* _TO DO_
Output only the lines below from the one containing "background: #f0abfc ->" to the one containing "html: <div>USD 296.6", exactly as written, both ends kept.
Top of PROVIDED RECORDS
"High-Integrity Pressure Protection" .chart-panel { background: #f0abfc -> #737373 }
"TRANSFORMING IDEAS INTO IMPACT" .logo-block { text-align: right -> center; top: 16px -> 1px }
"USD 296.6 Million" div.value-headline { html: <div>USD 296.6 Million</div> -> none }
Bottom of PROVIDED RECORDS
Top of PROVIDED RECORDS
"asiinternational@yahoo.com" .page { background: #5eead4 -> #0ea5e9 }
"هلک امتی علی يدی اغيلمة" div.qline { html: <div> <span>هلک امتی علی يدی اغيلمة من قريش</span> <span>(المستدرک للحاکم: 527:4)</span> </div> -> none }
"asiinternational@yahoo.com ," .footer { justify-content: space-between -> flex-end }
Bottom of PROVIDED RECORDS
* _EXERCISE OUTPUT_
"High-Integrity Pressure Protection" .chart-panel { background: #f0abfc -> #737373 }
"TRANSFORMING IDEAS INTO IMPACT" .logo-block { text-align: right -> center; top: 16px -> 1px }
"USD 296.6 Million" div.value-headline { html: <div>USD 296.6 Million</div> -> none }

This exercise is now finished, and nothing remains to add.